## PROBLEM TO SOLVE
Return only the line that contains "order number: 39024603 -> 39024404" and each line after it, through the last line of the data below, copied exactly.

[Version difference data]
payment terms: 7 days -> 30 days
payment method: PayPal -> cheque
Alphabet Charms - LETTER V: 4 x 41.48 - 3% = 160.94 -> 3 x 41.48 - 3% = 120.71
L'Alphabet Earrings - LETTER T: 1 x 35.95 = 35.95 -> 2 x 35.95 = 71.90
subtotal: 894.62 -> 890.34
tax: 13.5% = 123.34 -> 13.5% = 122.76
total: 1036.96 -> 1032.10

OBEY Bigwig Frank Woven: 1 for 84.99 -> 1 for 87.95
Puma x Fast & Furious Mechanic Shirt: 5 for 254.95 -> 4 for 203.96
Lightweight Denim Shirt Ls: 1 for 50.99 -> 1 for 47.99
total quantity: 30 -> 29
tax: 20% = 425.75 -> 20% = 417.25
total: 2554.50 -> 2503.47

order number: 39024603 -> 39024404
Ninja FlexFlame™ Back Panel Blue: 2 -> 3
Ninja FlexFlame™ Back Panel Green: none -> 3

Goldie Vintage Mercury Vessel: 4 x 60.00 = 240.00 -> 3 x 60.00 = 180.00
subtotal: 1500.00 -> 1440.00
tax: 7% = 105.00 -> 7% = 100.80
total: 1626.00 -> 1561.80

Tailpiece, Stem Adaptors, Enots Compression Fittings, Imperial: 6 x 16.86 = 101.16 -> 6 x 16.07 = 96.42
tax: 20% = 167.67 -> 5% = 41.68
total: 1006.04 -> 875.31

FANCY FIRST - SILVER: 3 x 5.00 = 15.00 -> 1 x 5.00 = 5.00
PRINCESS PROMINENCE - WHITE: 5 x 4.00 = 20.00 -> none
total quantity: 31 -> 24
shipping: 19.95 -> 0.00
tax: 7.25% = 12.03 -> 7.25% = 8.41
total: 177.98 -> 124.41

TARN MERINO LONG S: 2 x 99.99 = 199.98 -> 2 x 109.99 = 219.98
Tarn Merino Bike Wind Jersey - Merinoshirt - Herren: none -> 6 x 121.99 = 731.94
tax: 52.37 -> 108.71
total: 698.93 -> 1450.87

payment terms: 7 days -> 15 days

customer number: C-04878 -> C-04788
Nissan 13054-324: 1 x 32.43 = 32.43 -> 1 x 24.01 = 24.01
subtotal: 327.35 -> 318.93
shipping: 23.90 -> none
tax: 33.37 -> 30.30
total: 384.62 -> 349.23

## REPLY
order number: 39024603 -> 39024404
Ninja FlexFlame™ Back Panel Blue: 2 -> 3
Ninja FlexFlame™ Back Panel Green: none -> 3

Goldie Vintage Mercury Vessel: 4 x 60.00 = 240.00 -> 3 x 60.00 = 180.00
subtotal: 1500.00 -> 1440.00
tax: 7% = 105.00 -> 7% = 100.80
total: 1626.00 -> 1561.80

Tailpiece, Stem Adaptors, Enots Compression Fittings, Imperial: 6 x 16.86 = 101.16 -> 6 x 16.07 = 96.42
tax: 20% = 167.67 -> 5% = 41.68
total: 1006.04 -> 875.31

FANCY FIRST - SILVER: 3 x 5.00 = 15.00 -> 1 x 5.00 = 5.00
PRINCESS PROMINENCE - WHITE: 5 x 4.00 = 20.00 -> none
total quantity: 31 -> 24
shipping: 19.95 -> 0.00
tax: 7.25% = 12.03 -> 7.25% = 8.41
total: 177.98 -> 124.41

TARN MERINO LONG S: 2 x 99.99 = 199.98 -> 2 x 109.99 = 219.98
Tarn Merino Bike Wind Jersey - Merinoshirt - Herren: none -> 6 x 121.99 = 731.94
tax: 52.37 -> 108.71
total: 698.93 -> 1450.87

payment terms: 7 days -> 15 days

customer number: C-04878 -> C-04788
Nissan 13054-324: 1 x 32.43 = 32.43 -> 1 x 24.01 = 24.01
subtotal: 327.35 -> 318.93
shipping: 23.90 -> none
tax: 33.37 -> 30.30
total: 384.62 -> 349.23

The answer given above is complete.